Archive for the ‘Risk Factors’ Category

Eli Manning, skip the cortisone injections for plantar fasciitis

Wednesday, October 14th, 2009

Eli Manning is just one of countless athletes to acquire the dreaded malady plantar fasciitis. His injury could heal up in short order, or it could linger for the entire season, or longer. It all depends on the actions taken to rectify the condition.

I happened upon a couple of articles on Eli’s injury, and read them with interest, since his condition is the topic of my book Injury Afoot. Sure enough, just a few sentences into one of the stories, a doctor interviewed for the piece mentions injections of corticosteroid, often called cortisone, as one of the top treatment options. I cringed. Horror stories abound regarding heel pain sufferers turning to cortisone injections and experiencing side effects that make plantar fasciitis look quite tame. Yet some in the medical field keep recommending these injections. Yikes.

I’m sure Eli has a team of therapists and trainers working with him on active recovery methods such as icing, stretching and strengthening. Active recovery is what you want Eli; steer clear of the cortisone injections.

Patrick Hafner, Author, Injury Afoot: 30 Things You Can Do To Relieve Heel Pain And Speed Healing of Plantar Fasciitis.

The fitness/plantar fasciitis paradox

Friday, October 3rd, 2008

To all you fitness enthusiasts and avid exercisers who acquired plantar fasciitis: I feel your pain. Or at least I used to.

What a maddening condition it is…the very activities which bolster your health, tone your muscles, and burn calories are often those that contribute to the arrival of plantar fasciitis. Running, hiking, walking, maybe even yardwork or other projects. And to a greater extent, working a job on your feet all day. Sound familiar? Grrr. What a deal. Proof that fairness often does not prevail.

But reality is what it is. The best first step is to decide you can and will overcome it. Don’t do anything rash, as in things involving scalpels and injections. I’ll continue to post ideas and exercises to guide plantar fasciitis sufferers through the ordeal. You’re almost certain to find a combination of actions therein that works for you and your particular injury level. Once you’ve talked to as many folks as I have when researching material for the book Injury Afoot: 30 Things You Can Do to Relieve Heel Pain and Speed Healing of Plantar Fasciitis, you realize a couple of things: almost everyone you speak with knows someone who’s acquired it, or has had it themselves. And, fortunately, a great many of those victims eventually beat it…for them it’s now just a bad (very bad) memory.

So active, productive, wholesome people are often the ones who fall under the spell of plantar fasciitis. It’s the sad truth. But those same people often overcome it and get back to an active lifestyle. Be one of them.
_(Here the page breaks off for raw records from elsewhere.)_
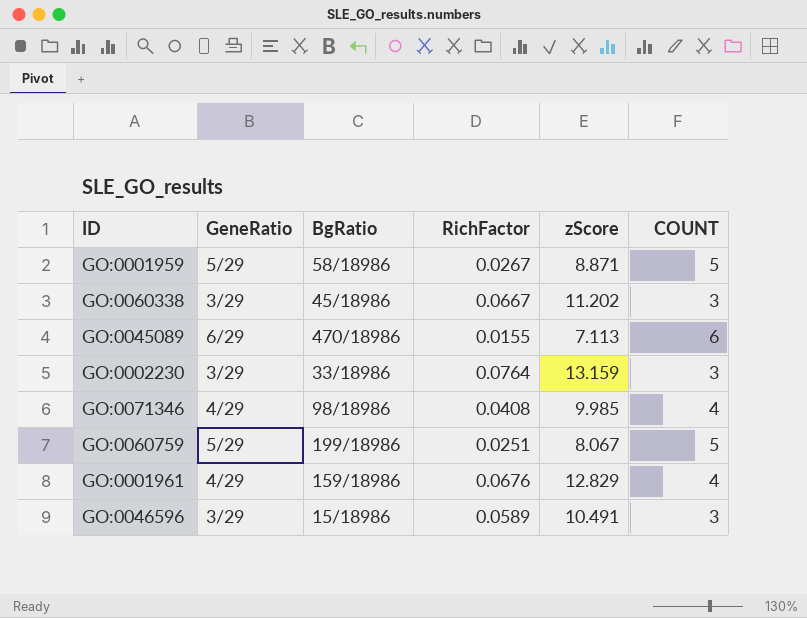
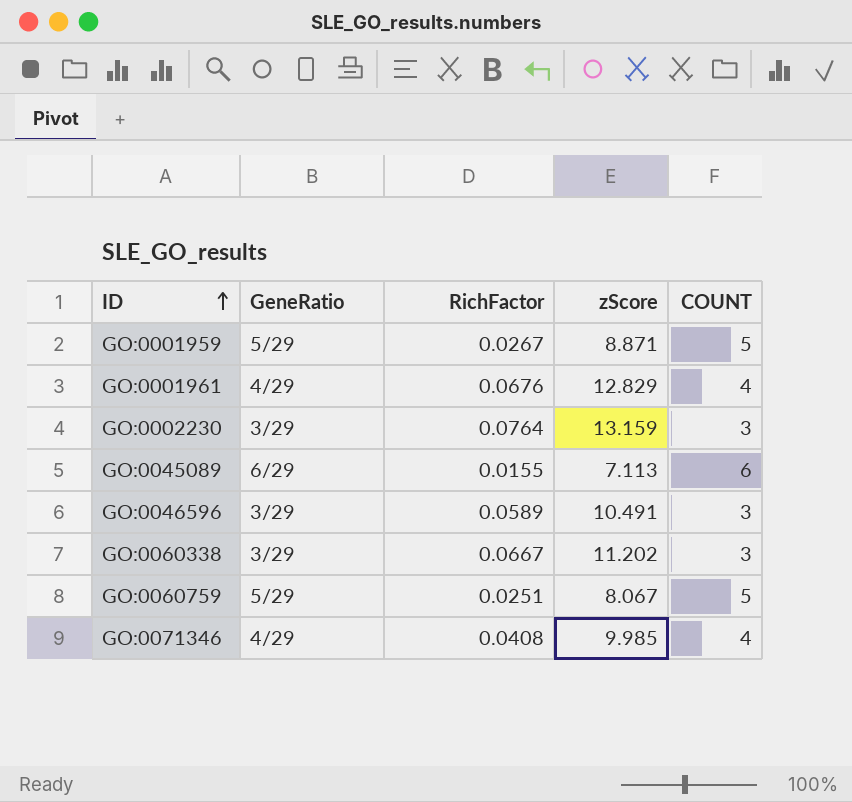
row order: none -> ID ascending
column BgRatio | position: 3 -> none

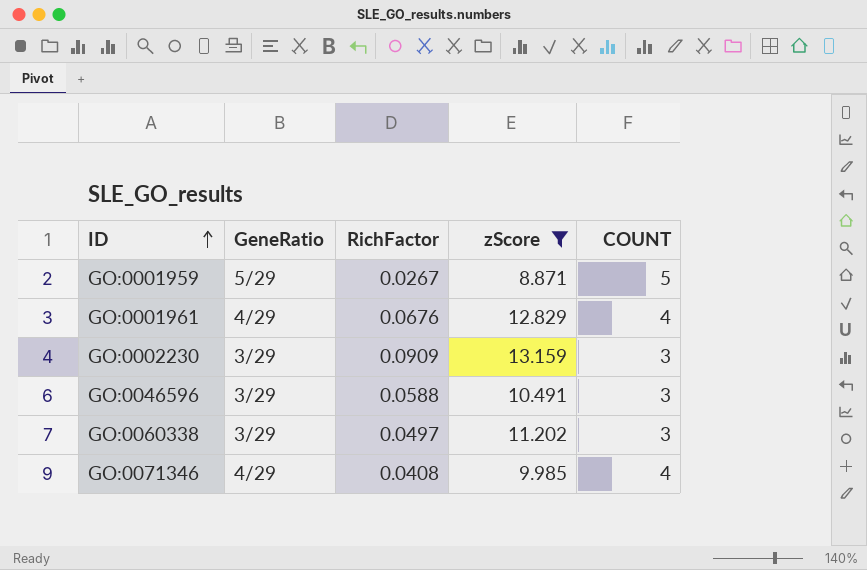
filter: none -> zScore >= 8.871
GO:0002230 | RichFactor: 0.0764 -> 0.0909
GO:0046596 | RichFactor: 0.0589 -> 0.0588
GO:0060338 | RichFactor: 0.0667 -> 0.0497

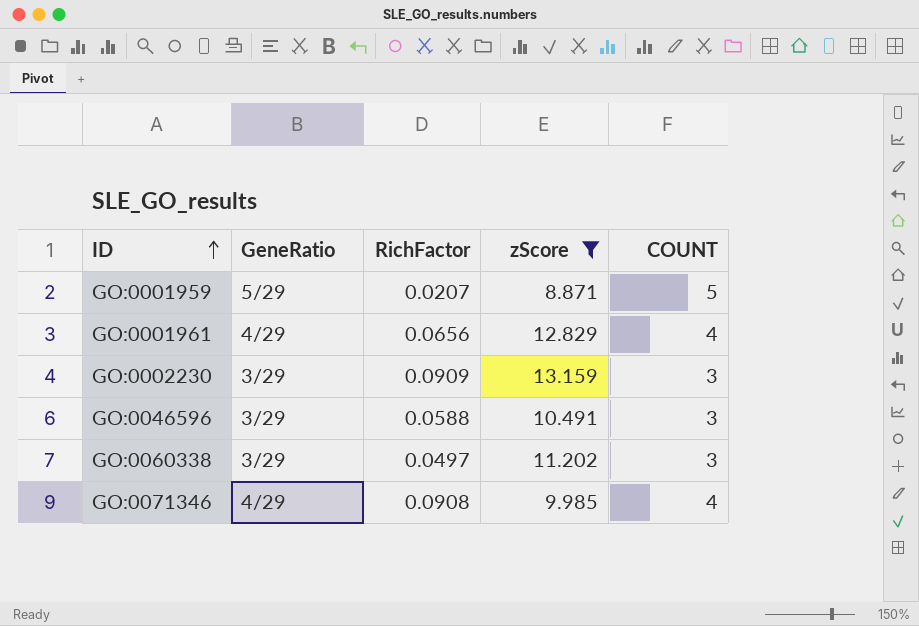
GO:0001959 | RichFactor: 0.0267 -> 0.0207
GO:0001961 | RichFactor: 0.0676 -> 0.0656
GO:0071346 | RichFactor: 0.0408 -> 0.0908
What did you do to your poor feet?

Saturday, September 27th, 2008

You have plantar fasciitis. So what did you do that was so wrong, that thrust such “abuse” on your feet? Did you force your feet to endure torture beyond anything they were designed to withstand? Possibly. But perhaps your actions were constructive; you became dedicated and got serious about exercise. There’s a chance you maintained a positive, healthy workout regimen, where you got your heart rate up, worked your muscles, and burned calories. Maybe you were exercising to lose weight. Or, you may have simply performed your job, one which requires you to be on your feet for long periods of time. In short, plantar fasciitis affects very active people and completely sedentary people, and those with activity levels anywhere in between. Its victims come in all shapes and sizes, and in just about any age range. However, the following factors increase your risk of experiencing plantar fasciitis:

  • Extensive use of the feet. This includes just about every activity you do on your feet, if done for very long periods of time or with great intensity. Working all day on your feet and running are common causes.
  • Excess weight. Carrying just 15 or 20 pounds of extra weight greatly increases the odds of plantar fasciitis occurring.
  • A heavy body. Unfortunately, the effects of impact and stress on the feet are still amplified by a fit but larger body. Muscle and bone do count; the laws of physics ensure that your feet can’t tell the difference.
  • Hazardous shoes. In other words, the choice of footwear usually based on fashion instead of comfort. Shoes with high heels, an extremely tight fit, a loose and floppy fit, very little cushioning, and those which don’t support the foot’s arch belong in this category.
  • Age. A 20-year-old can acquire a case of plantar fasciitis, but a person’s risk becomes greater after age 30 and especially once he or she reaches middle age.
  • Doing too much too soon when embarking on an exercise routine.
  • Doing too much total exercise without adequate rest. In other words, overtraining.
  • Flat feet.
  • Highly-arched feet.
  • Inflexible calf muscles and Achilles tendons. Tightness in these areas is a huge contributor to plantar fasciitis, as it places extra strain on the plantar fascia.

Any of these factors sound familiar? If any describe you, your activities, or your footwear, rest assured you are amongst many. Common characteristics and behaviors can cause the condition to rear its ugly head, so you may not have done anything that horrendous or atypical to acquire plantar fasciitis.